By JAMES KIRCHICK
Prague
‘The dark night of fascism is always descending in the United States and yet lands only in Europe.” So said Tom Wolfe in 1965, and so it is today.
Various commentators have argued recently that opposition by many Americans to a proposed Islamic center two blocks from the ruins of the World Trade Center represents deep-seated religious bigotry and paranoia. But if any place is plagued by increasing bigotry, it’s not America but Europe, the continent whose welfare states and pacifism are so admired by American liberals.
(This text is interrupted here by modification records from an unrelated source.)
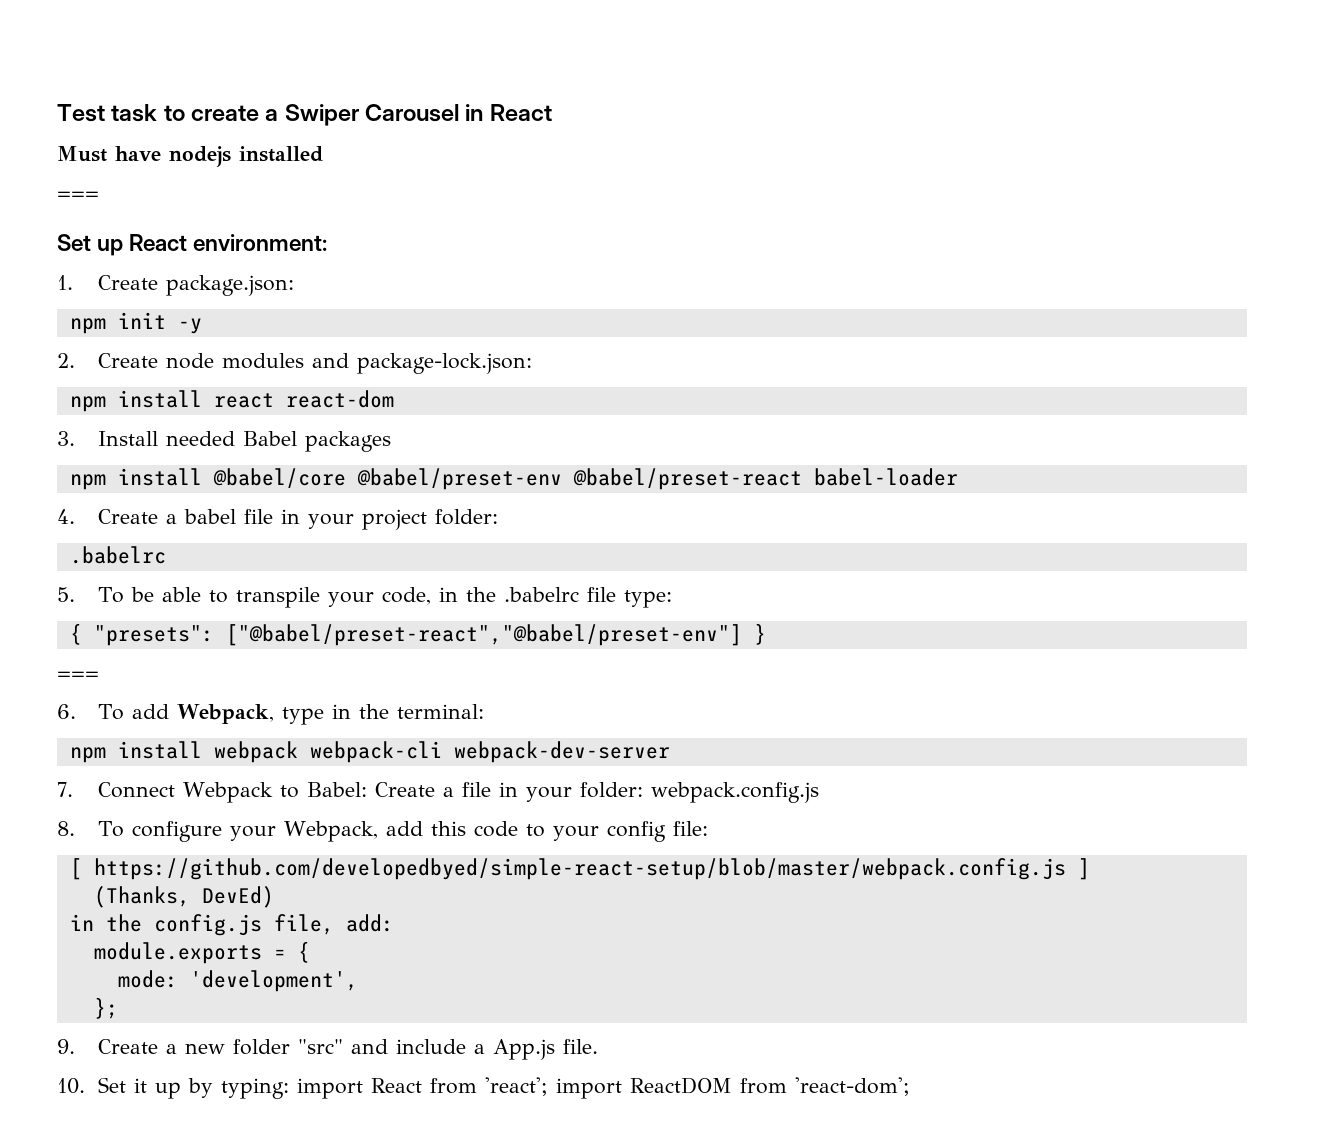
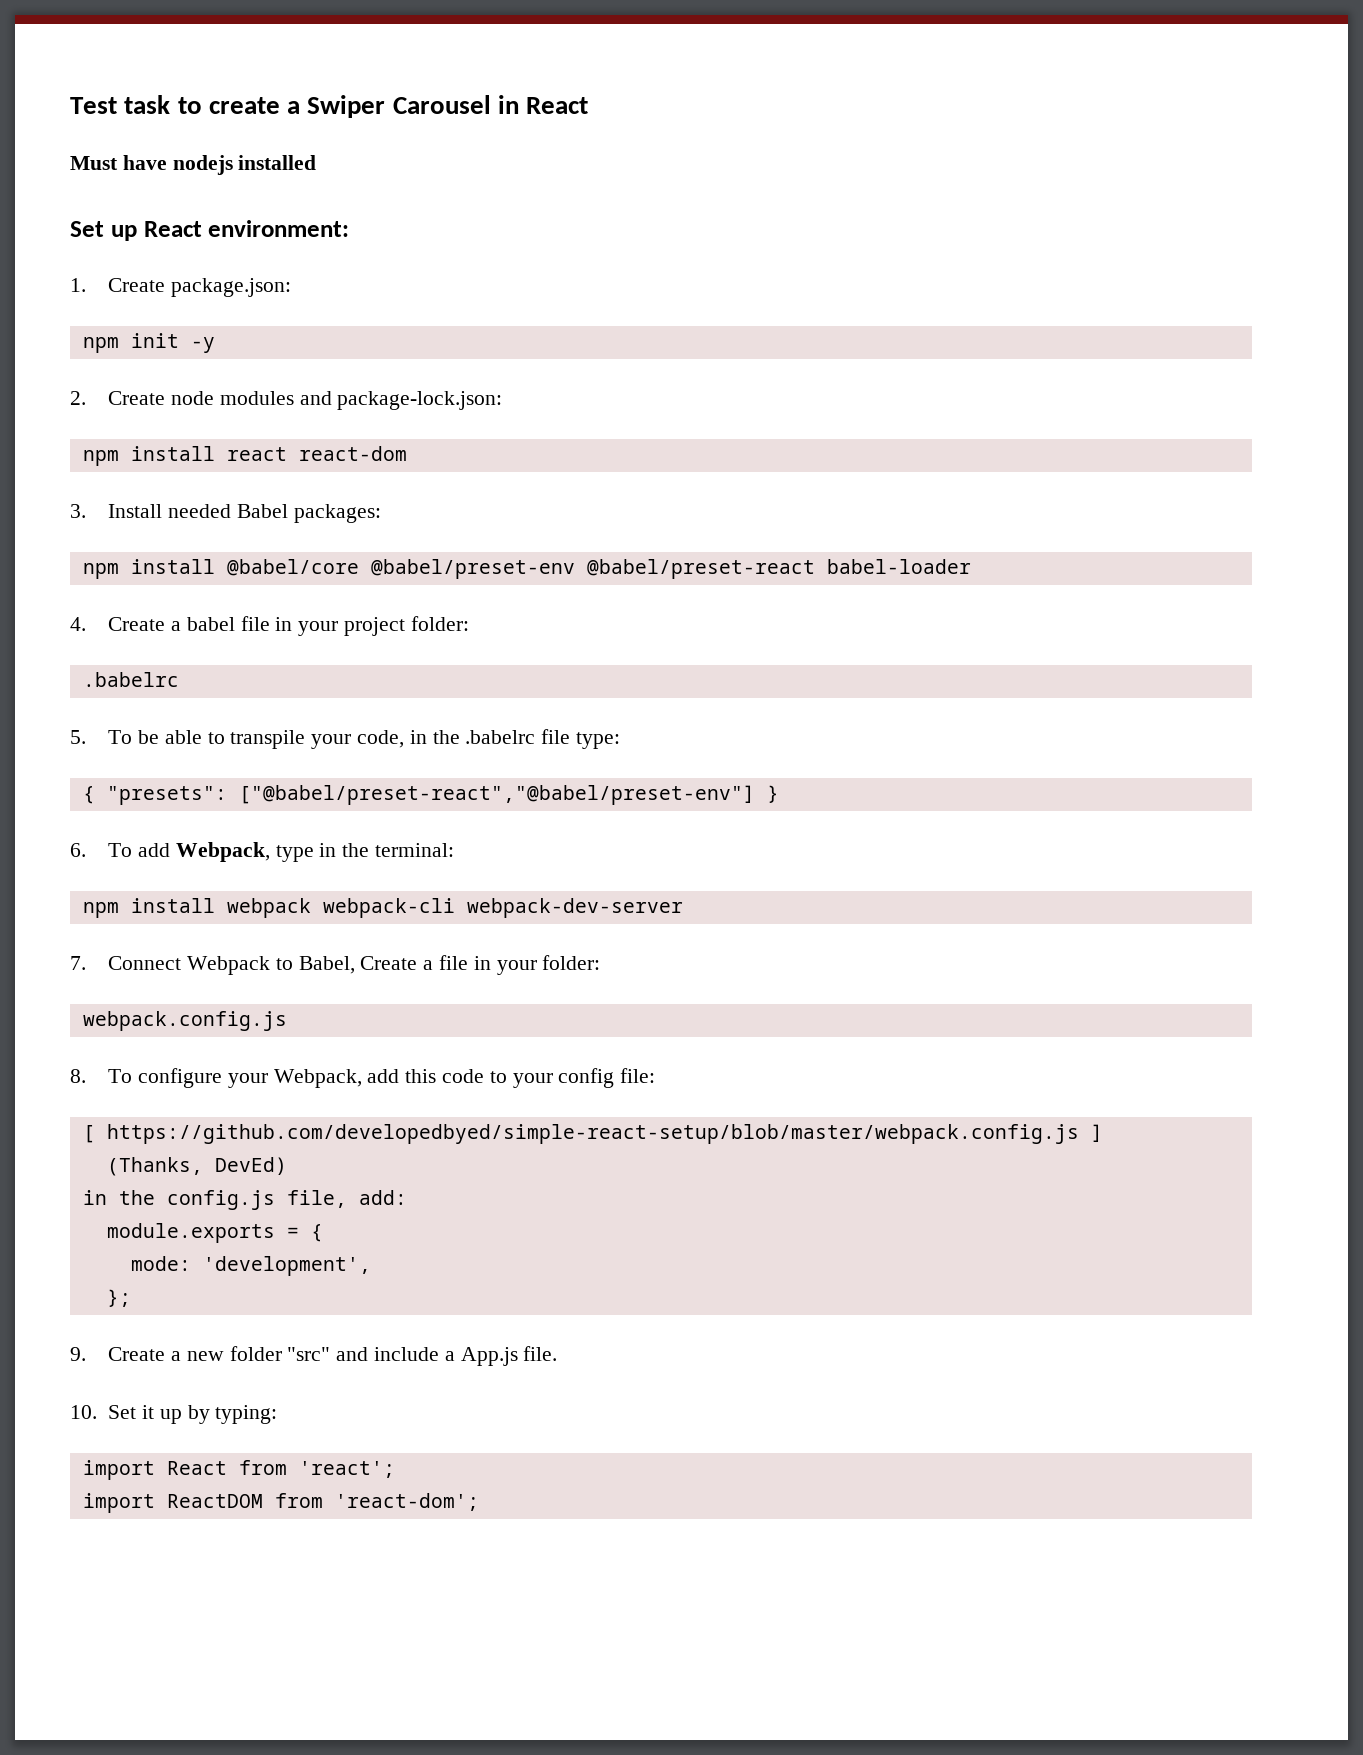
[57,191,99,200] // === -> (317, 162) none
[305,431,392,452] packages -> [293,504,381,523] packages:
[57,671,99,680] // === -> (779, 794) none
[307,782,368,797] Babel: -> [298,956,355,974] Babel,
(644, 790) none -> (601, 962) //
(290, 1088) none -> (278, 1414) //
(549, 1086) none -> (395, 1469) //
Last year, nearly 60% of Swiss voted to ban the construction of minarets—all minarets, everywhere, not just near the sites of world-historical terrorist attacks committed by Muslim radicals.
In Belgium, the lower house of parliament passed a burqa ban this year that now awaits Senate approval. In France such a ban became the law of the land last week, having been upheld by the country’s top court. Although there are legitimate reasons for such bans, some support for them certainly arises from anti-Muslim bigotry.
In recent years far-right, anti-immigrant parties have done alarmingly well across Europe. In Sweden, the nationalist Sweden Democrats entered parliament last month for the first time since the party’s founding in 1988. In the United Kingdom, the far-right British National Party won nearly three times as many votes (563,000) in this year’s parliamentary elections as in 2005; last year it won two seats in the European Parliament.
In Austria, the Freedom Party—formerly led by Joerg Haider, who had kind things to say of the Nazis—earned 17.5% of the vote in 2008. In France, the National Front party of Jean-Marie Le Pen, who questioned the existence of the Nazi gas chambers before conceding that they were a “detail” of World War II, came in second in the 2002 presidential election, earning a spot in a runoff with then-President Jacques Chirac.
And now the far right may be rising again in Germany, where stringent speech laws and parliamentary thresholds have long kept it out of the Bundestag. Recent polls cited by the German Press Agency estimate support for an anti-Muslim party at 20%, which would be enough to enter parliament.
“The fall of parliamentary seats into extremist hands represents the biggest shake-up in European politics since the disappearance of communism,” wrote Denis MacShane recently in Newsweek. Mr. MacShane is a Labour member of the British Parliament who previously served as minister of state for Europe.
Europeans are leery not just of Muslim immigrants but of Jews, nearly exterminated on the continent 60 years ago. A recent Pew Global Attitudes poll found that nearly 50% of Spaniards have either a “very” or “somewhat unfavorable” opinion of Jews. The figures are 25% for Germans, 20% for French and 10% for British. This anti- Semitism was underscored by the recent assertion of European Union Trade Commissioner Karel De Gucht that “it is not easy to have, even with moderate Jews, a rational discussion about what is actually happening in the Middle East.”
So when American liberals decry their conservative counterparts as bigots seeking to impose fascism on the U.S. (having failed to do so during two terms of the Bush administration), they ignore that part of the West where genuine nostalgia for fascism endures.
Anyone who has traveled throughout Europe knows that its image as an exemplar of progressivism, and ethnic and religious diversity, is a fabrication of the American liberal mind.
American liberals who ignore European bigotry while considering opposition to the Ground Zero mosque inexcusable bring to mind the mocking suggestion of German communist playwright Bertolt Brecht: “Would it not be easier in that case for the government to dissolve the people and elect another?”
Throughout the mosque debate, the vast majority of Americans showed themselves to be capable of respectful disagreement. It is Europeans, again, whose darker impulses we have to fear.
Mr. Kirchick is writer at large with Radio Free Europe/Radio Liberty based in Prague, and a contributing editor of the New Republic.